Exactly the lines below from the one with "labels as required." up to and including the one with "- If a pull" make up the answer, with nothing else added.

>>>>

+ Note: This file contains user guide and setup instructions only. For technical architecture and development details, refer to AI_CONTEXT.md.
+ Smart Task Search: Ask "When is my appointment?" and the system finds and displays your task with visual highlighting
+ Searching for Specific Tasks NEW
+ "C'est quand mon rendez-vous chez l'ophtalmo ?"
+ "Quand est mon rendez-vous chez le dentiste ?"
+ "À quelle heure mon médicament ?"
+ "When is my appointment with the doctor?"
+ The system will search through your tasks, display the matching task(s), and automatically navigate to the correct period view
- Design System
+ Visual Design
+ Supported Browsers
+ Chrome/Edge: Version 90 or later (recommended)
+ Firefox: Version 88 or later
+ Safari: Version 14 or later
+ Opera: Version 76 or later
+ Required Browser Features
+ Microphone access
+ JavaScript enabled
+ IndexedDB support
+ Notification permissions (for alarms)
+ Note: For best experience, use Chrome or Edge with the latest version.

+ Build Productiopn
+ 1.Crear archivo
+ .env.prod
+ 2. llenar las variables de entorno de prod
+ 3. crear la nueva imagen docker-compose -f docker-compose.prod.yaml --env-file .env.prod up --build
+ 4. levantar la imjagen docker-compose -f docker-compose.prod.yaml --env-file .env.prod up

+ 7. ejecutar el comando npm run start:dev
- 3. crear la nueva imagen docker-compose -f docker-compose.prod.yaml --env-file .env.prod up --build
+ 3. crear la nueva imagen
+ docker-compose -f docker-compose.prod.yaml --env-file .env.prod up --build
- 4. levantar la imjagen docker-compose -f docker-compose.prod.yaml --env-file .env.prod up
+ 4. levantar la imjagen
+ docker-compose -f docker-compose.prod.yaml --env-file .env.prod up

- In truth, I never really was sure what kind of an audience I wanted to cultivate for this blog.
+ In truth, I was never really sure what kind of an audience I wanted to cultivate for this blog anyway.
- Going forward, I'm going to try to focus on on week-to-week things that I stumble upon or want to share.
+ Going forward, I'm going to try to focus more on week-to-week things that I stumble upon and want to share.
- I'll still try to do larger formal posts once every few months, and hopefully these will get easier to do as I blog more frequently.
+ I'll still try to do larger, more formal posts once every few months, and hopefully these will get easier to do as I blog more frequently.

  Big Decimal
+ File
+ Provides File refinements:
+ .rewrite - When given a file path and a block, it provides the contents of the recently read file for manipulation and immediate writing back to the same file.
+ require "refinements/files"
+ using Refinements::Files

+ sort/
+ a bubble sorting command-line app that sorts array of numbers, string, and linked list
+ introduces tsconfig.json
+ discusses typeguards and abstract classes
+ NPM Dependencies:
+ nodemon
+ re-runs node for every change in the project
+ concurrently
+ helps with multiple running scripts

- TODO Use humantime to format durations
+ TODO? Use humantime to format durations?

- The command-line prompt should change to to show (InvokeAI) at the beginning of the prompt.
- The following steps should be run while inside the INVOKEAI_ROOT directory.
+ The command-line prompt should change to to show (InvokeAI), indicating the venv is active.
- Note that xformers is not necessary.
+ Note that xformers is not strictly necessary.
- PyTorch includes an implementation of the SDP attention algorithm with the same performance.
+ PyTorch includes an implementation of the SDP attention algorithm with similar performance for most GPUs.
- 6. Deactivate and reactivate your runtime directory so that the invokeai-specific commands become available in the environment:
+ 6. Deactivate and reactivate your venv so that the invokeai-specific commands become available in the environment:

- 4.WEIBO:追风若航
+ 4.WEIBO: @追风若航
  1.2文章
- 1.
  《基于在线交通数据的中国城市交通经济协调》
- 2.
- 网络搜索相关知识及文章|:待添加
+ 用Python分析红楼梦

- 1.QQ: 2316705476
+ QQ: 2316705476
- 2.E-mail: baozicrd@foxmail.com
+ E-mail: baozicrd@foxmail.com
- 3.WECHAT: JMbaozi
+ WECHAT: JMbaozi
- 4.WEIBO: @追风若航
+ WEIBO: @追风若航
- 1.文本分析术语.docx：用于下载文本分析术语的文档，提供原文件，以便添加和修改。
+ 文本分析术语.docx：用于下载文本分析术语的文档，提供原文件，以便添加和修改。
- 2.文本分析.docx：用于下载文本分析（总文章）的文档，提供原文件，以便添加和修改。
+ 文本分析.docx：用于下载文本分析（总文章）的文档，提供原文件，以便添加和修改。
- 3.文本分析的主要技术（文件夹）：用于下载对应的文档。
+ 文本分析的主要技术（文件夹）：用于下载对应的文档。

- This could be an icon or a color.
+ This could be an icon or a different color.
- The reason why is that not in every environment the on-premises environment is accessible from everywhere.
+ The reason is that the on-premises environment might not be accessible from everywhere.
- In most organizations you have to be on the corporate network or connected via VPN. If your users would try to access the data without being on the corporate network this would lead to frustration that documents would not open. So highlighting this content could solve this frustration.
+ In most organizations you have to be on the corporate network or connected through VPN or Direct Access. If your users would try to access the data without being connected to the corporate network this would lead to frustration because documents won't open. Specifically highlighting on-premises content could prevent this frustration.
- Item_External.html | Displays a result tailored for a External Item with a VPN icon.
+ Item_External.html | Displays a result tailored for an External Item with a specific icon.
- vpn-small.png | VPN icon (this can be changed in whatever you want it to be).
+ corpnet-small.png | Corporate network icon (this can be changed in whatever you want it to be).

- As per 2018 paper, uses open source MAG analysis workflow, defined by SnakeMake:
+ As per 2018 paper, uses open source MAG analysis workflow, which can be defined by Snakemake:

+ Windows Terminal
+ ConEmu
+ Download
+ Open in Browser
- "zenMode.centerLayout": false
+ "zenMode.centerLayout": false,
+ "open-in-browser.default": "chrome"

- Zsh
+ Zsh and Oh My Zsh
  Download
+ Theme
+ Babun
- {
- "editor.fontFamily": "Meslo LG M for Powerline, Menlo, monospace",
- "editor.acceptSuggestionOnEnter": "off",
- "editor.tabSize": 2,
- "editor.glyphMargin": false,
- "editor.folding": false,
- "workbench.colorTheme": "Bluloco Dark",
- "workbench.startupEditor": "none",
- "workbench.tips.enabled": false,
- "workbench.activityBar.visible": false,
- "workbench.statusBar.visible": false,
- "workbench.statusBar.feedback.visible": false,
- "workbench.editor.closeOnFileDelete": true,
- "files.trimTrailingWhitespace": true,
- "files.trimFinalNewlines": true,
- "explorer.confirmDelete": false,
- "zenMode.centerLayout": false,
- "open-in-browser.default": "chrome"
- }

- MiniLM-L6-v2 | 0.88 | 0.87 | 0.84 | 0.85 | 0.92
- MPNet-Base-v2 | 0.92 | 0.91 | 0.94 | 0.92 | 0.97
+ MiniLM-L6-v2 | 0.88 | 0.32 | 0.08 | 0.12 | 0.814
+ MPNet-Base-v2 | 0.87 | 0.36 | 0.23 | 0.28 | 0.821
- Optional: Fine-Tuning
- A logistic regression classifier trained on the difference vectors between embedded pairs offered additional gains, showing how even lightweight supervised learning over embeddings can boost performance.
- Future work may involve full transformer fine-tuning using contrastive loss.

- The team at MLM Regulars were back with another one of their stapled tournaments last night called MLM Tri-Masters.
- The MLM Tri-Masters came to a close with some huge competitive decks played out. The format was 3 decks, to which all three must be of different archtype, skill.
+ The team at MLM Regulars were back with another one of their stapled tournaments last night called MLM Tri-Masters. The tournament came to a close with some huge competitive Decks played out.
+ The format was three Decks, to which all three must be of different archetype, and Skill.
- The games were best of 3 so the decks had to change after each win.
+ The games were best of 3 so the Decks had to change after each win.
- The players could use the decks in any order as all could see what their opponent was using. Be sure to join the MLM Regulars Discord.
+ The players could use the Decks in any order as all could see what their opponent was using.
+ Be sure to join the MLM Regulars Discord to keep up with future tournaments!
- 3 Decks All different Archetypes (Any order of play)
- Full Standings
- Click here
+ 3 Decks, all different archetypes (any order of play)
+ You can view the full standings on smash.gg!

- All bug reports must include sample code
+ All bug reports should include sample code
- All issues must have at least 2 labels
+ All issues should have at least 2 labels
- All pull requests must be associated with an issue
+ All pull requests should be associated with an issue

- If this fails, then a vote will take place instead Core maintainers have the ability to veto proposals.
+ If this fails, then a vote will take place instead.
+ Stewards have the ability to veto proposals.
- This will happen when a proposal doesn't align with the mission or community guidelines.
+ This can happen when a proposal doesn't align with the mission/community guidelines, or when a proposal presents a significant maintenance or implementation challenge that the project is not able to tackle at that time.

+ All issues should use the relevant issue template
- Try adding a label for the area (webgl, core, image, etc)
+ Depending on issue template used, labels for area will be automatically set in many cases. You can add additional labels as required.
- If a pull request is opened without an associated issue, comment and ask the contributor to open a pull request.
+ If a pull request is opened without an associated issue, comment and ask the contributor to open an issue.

<<<<

**Answer to this task**
+ Depending on issue template used, labels for area will be automatically set in many cases. You can add additional labels as required.
- If a pull request is opened without an associated issue, comment and ask the contributor to open a pull request.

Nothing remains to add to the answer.